AWS Certified Generative AI Developer – Professional (AIP-C01) Study Guide [185 Minute Read]

A First-Principles Approach to Production GenAI on AWS

Welcome to a study guide built around understanding, not memorization. Every section answers three questions: why this topic matters in production, what mental model clarifies the mechanism, and what trap the exam uses to test whether you really understand it. By the end, you won't just know what Amazon Bedrock Knowledge Bases does — you'll know when to use it versus a custom OpenSearch implementation, and why that decision matters.
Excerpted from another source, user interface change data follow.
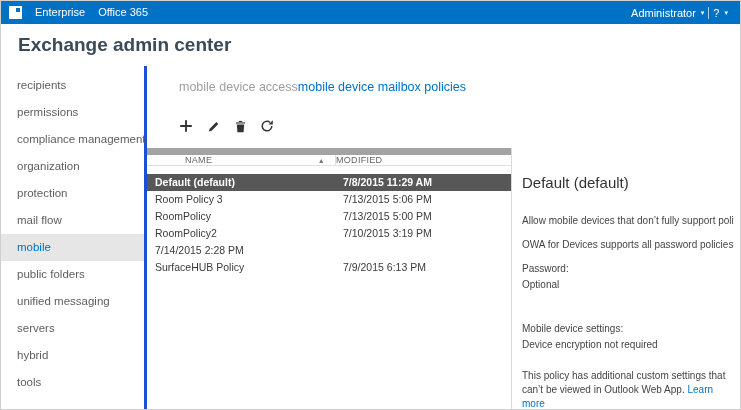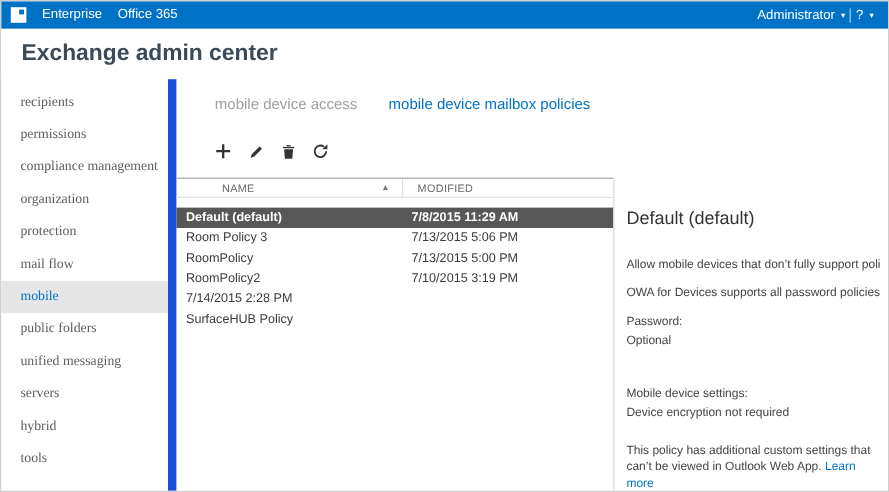"recipients" .sidebar { border-right: 7px solid #1d4ed8 -> 3px solid #1d4ed8; font-family: Liberation Serif, serif -> none }
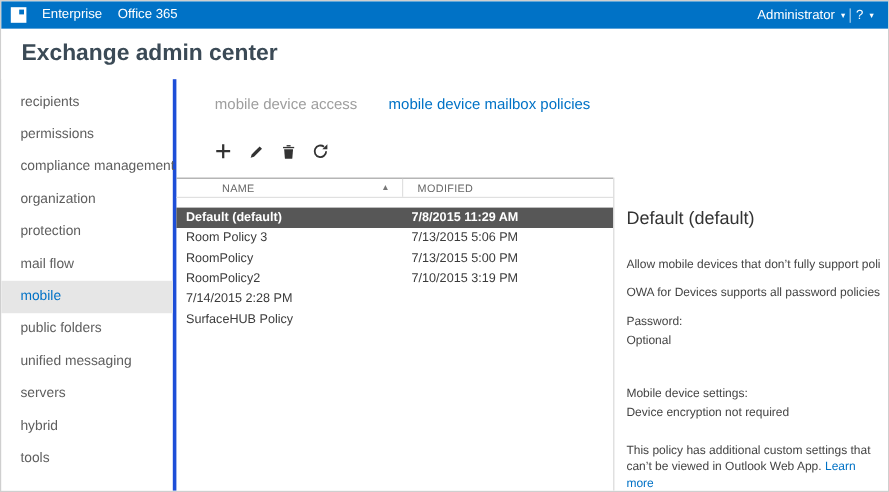"mobile device access" .tabs { gap: 26px -> none }
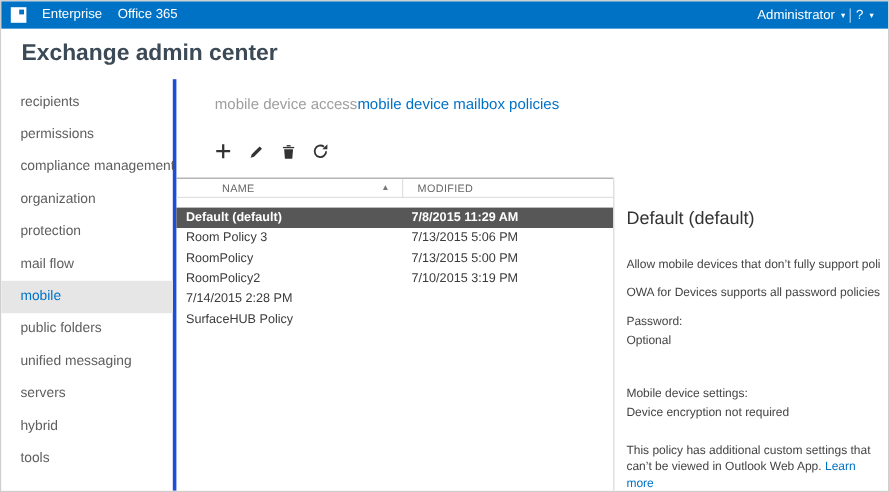"NAME" .grid-header { border-top: 1px solid #a3a3a3 -> 7px solid #a3a3a3 }
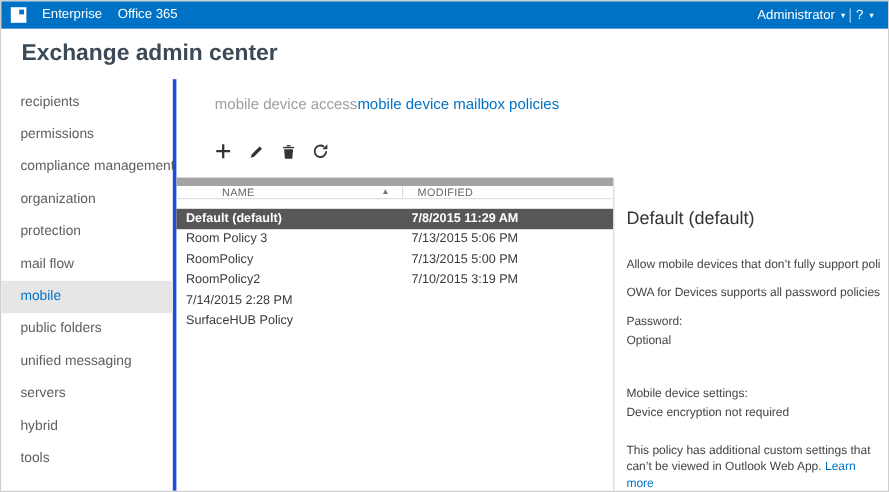"MODIFIED" .gh-mod { padding-left: 12px -> none }
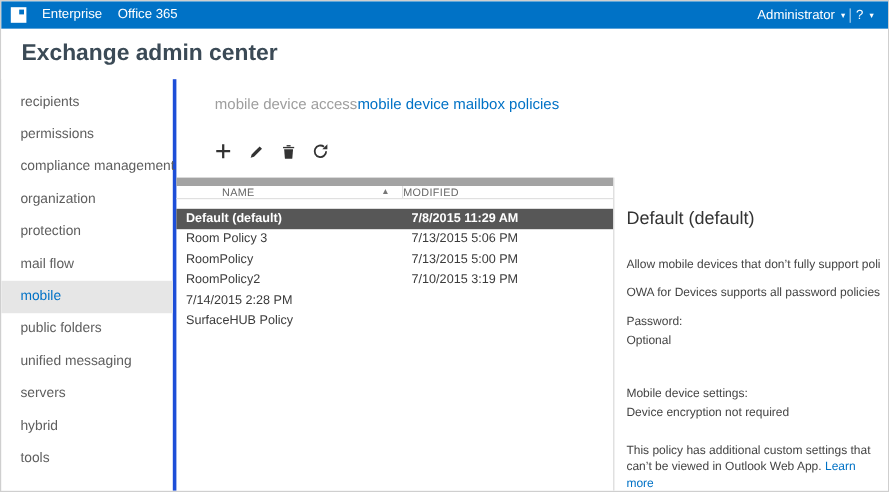"7/9/2015 6:13 PM" div.cmod { html: none -> <div>7/9/2015 6:13 PM</div> }
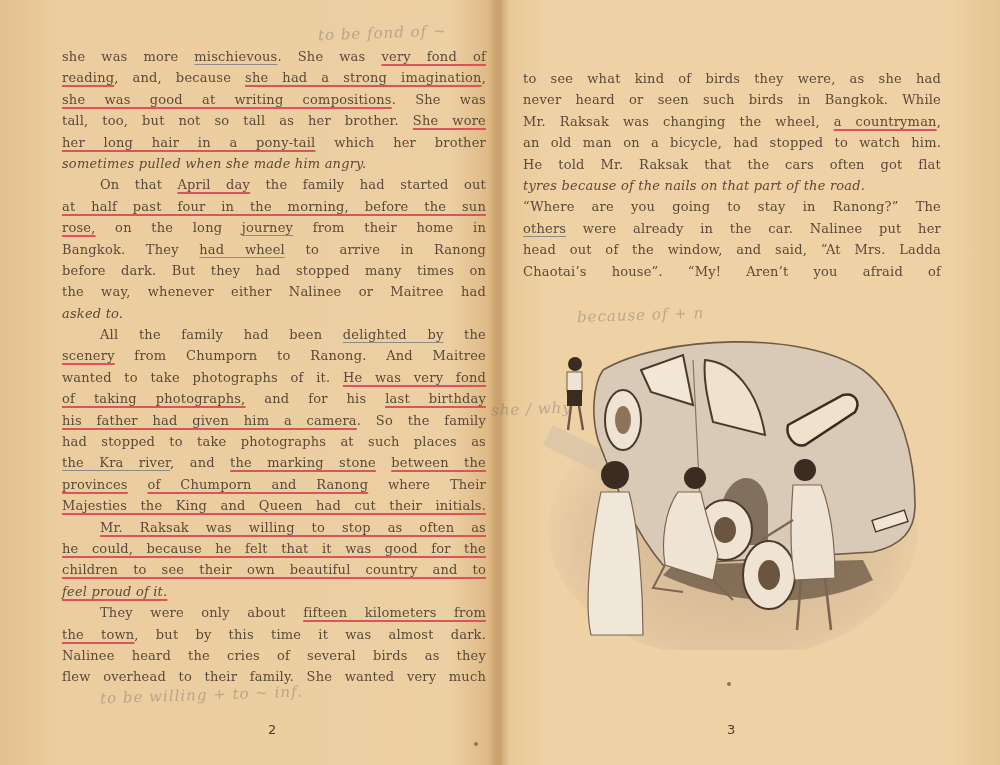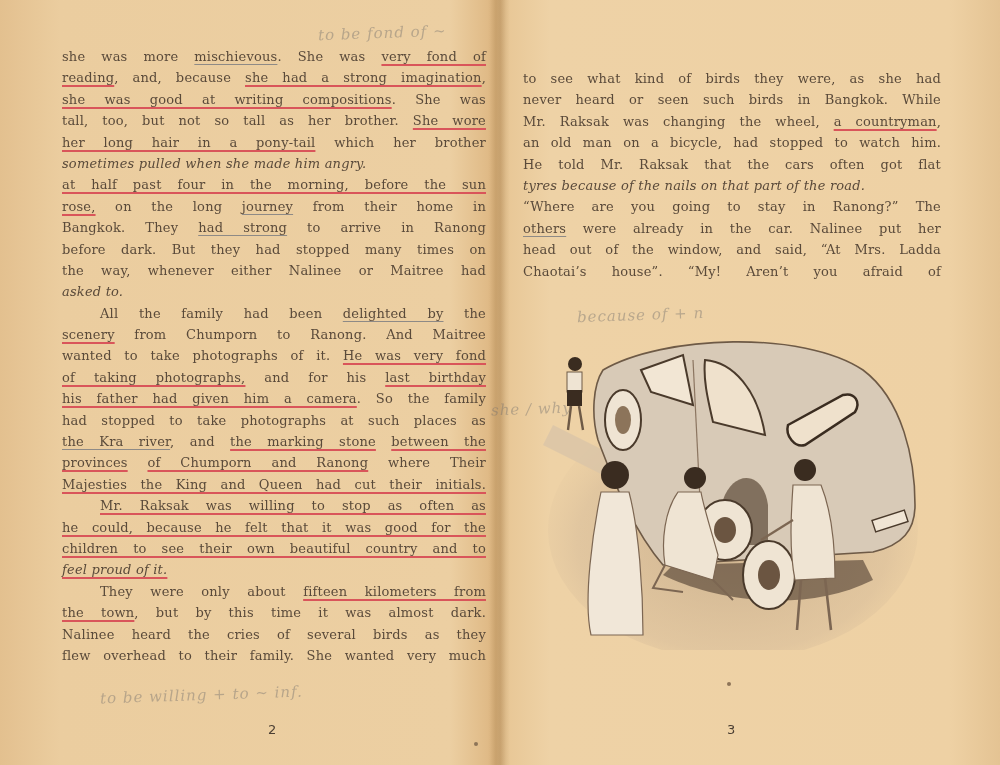"On that April day the" span.line { html: none -> <span><span>On that </span><span>April day</span><span> the family had started out</span></span> }
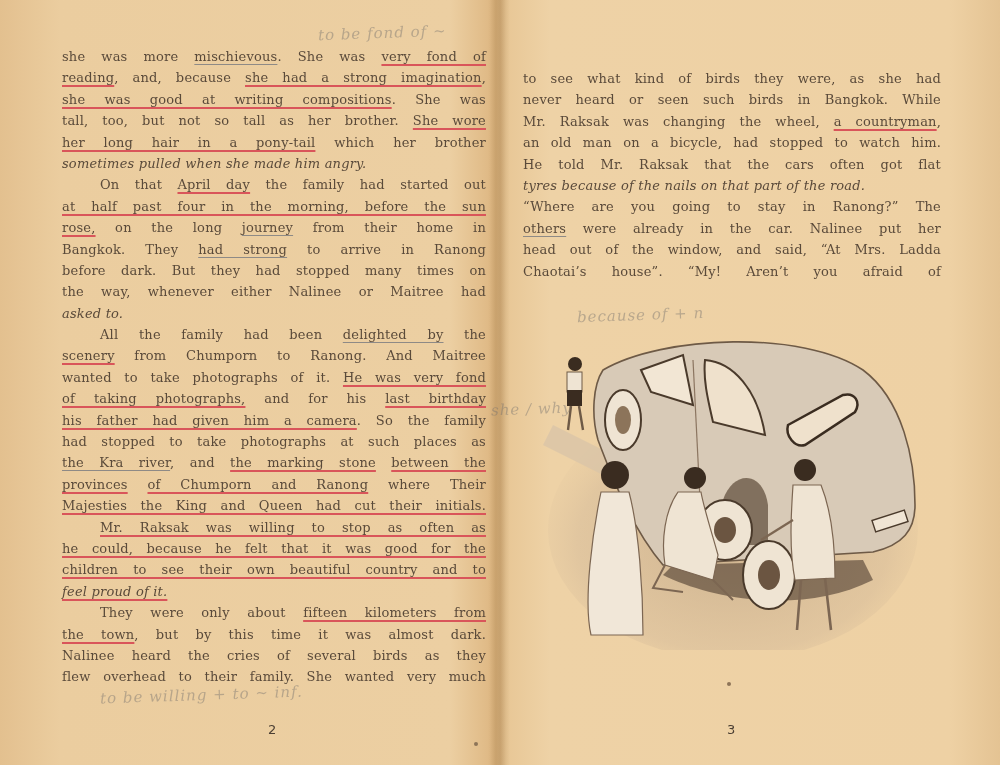"had strong" span.ul-pencil { text: strong -> wheel }
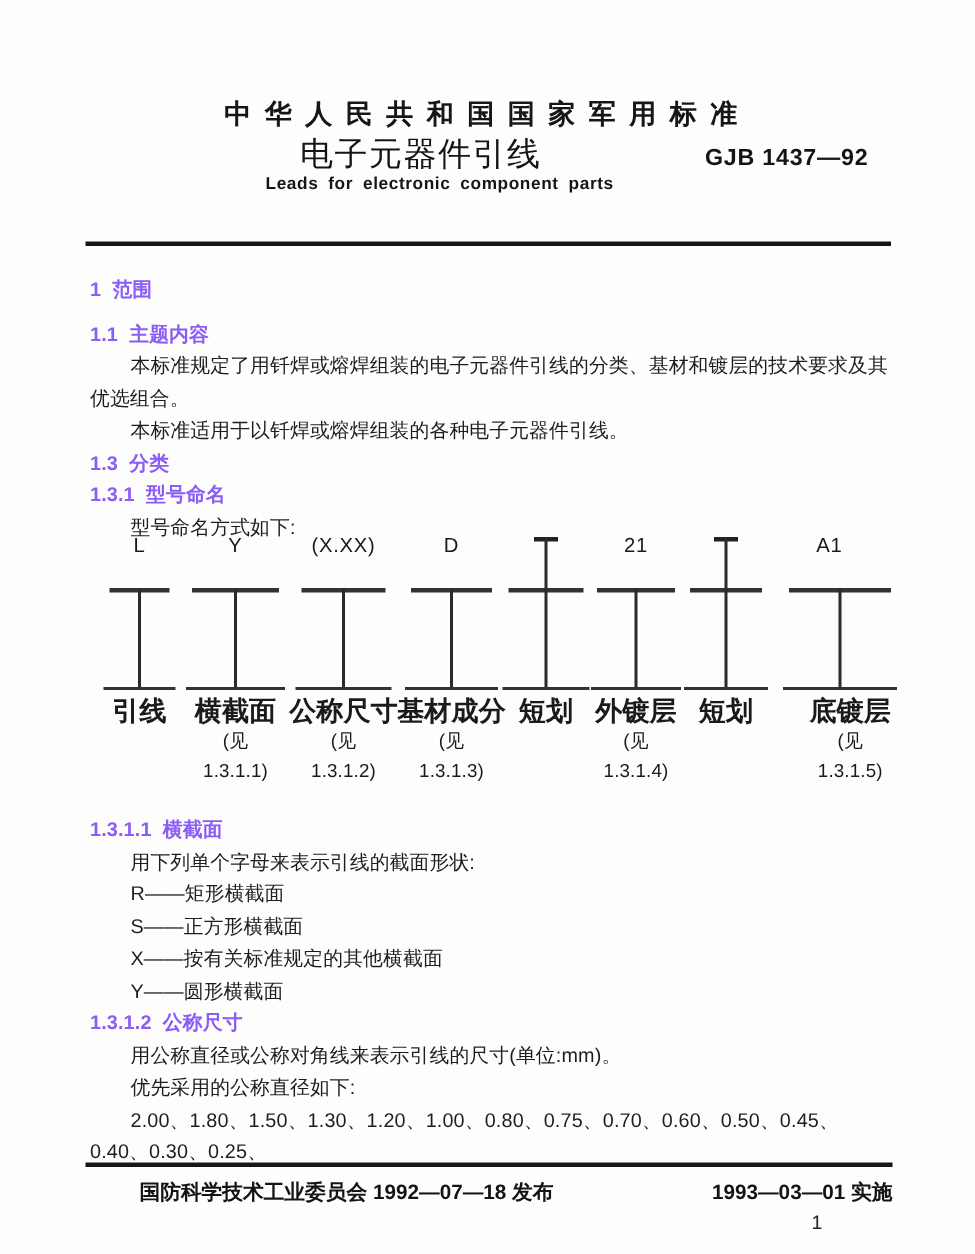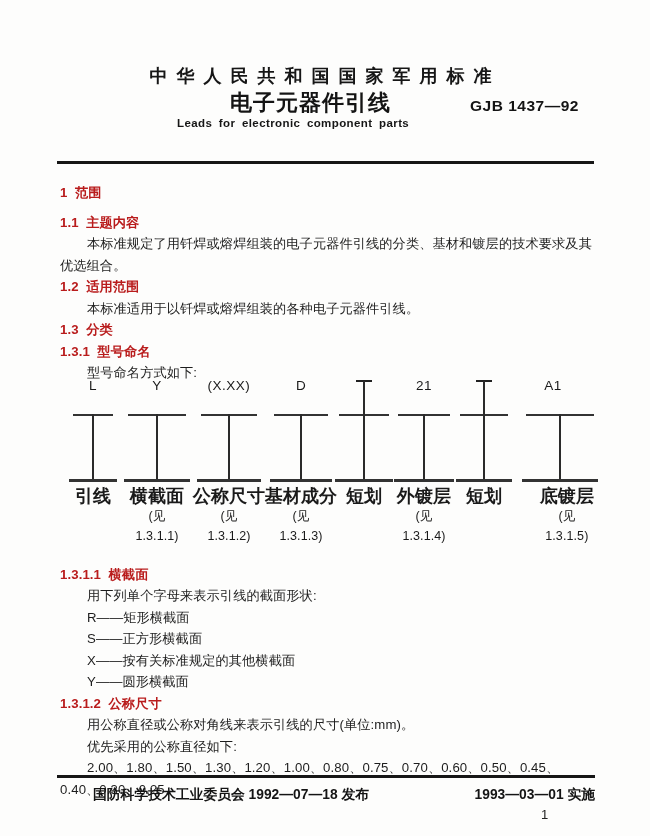"电子元器件引线" .title-zh { font-weight: bold -> normal; left: 230px -> 200px }
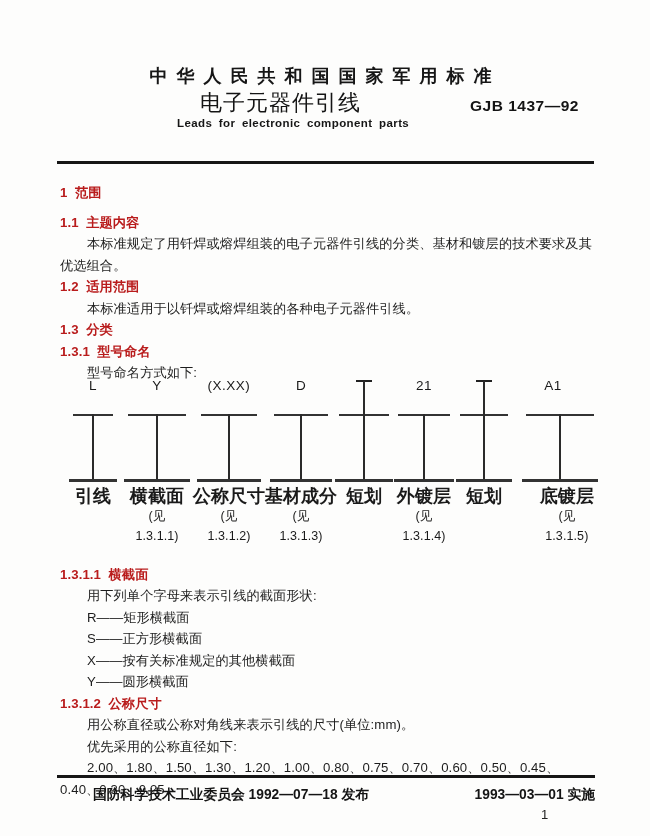"1 范围" .h { color: #b91c1c -> #8b5cf6 }
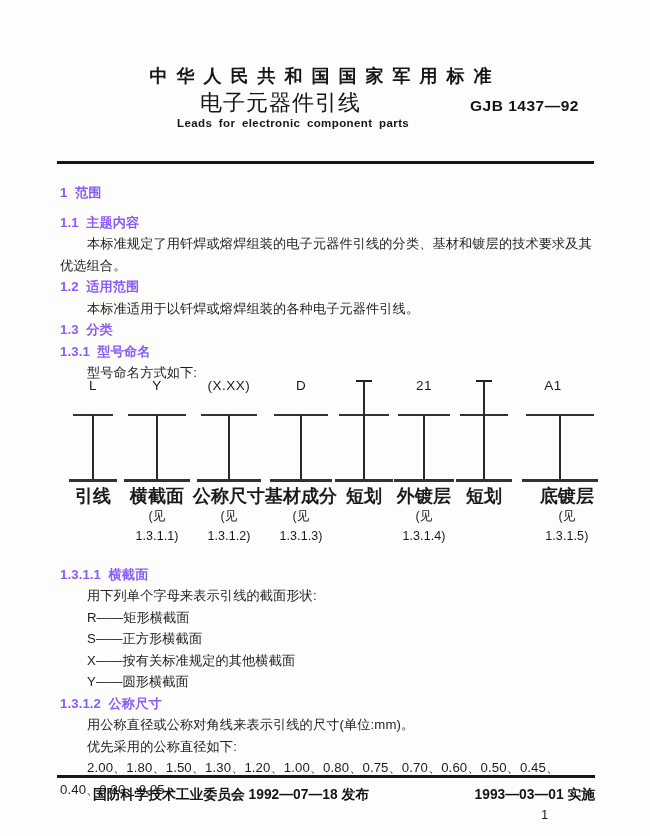"1.2 适用范围" div.h { html: <div>1.2 适用范围</div> -> none }
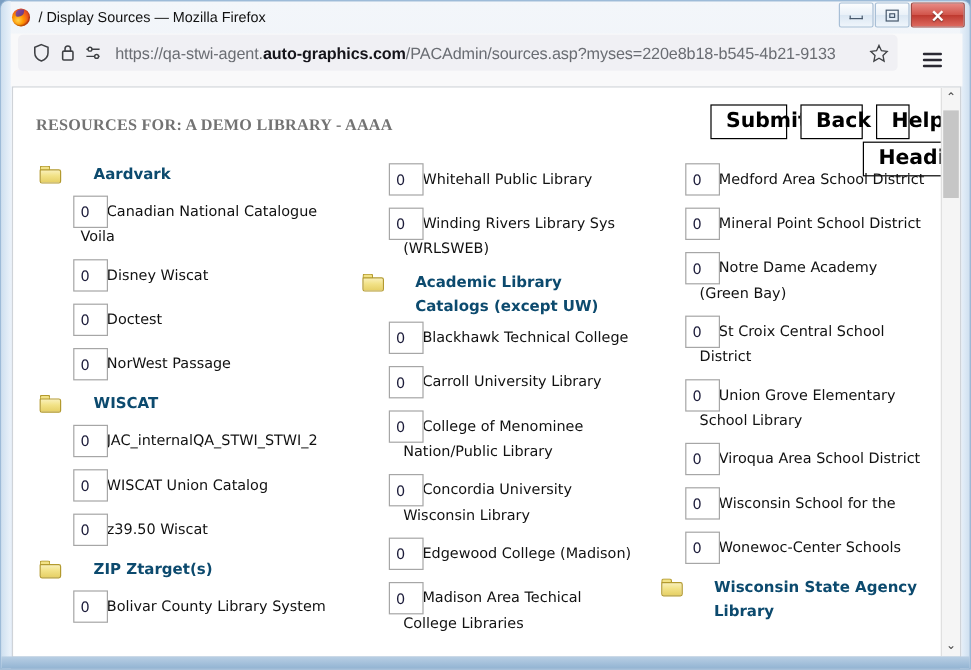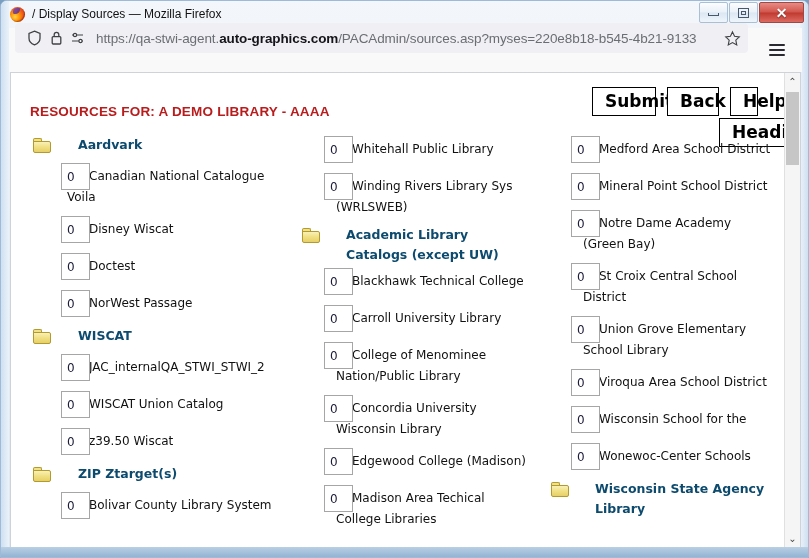"https://qa-stwi-agent.auto-graphics.com/" .urlbar { top: 22px -> 28px }
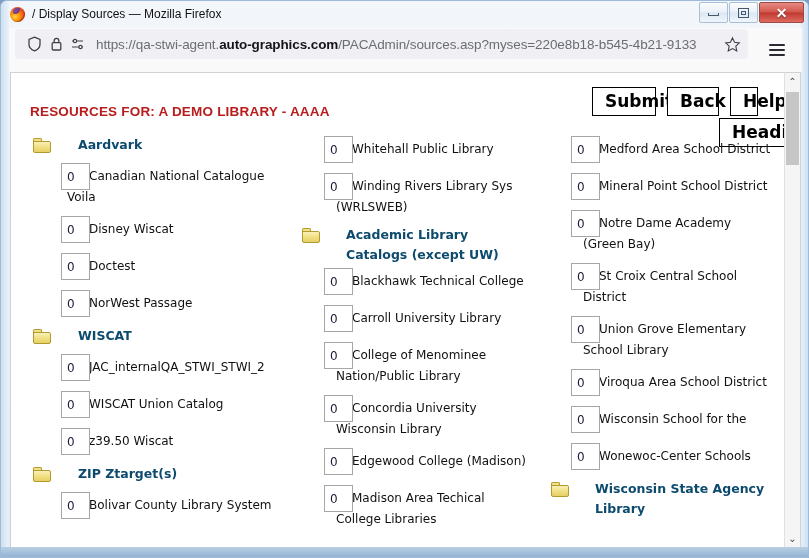"RESOURCES FOR: A DEMO LIBRARY" .page-title { color: #b91c1c -> #737373; font-family: Liberation Sans, sans-serif -> Liberation Serif, serif; top: 31px -> 23px }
Official Exam Objectives: aws.amazon.com/certification/certified-generative-ai-developer-professional

Exam format: 75 questions (65 scored + 10 unscored) | 170 minutes | Passing score: 750/1000 | $300 USD
Question types: Multiple choice, multiple response, ordering, matching
Target candidate: 2+ years AWS experience, 1+ year hands-on GenAI development
Beta period: Active through March 31, 2026

Exam Domain Weights

Domain 1 dominates at 31% — but its concepts cascade through every other domain. The retrieval architecture you design in Domain 1 appears as a security consideration in Domain 3, a cost driver in Domain 4, and a quality question in Domain 5. Master Domain 1 and the other domains become easier to reason through.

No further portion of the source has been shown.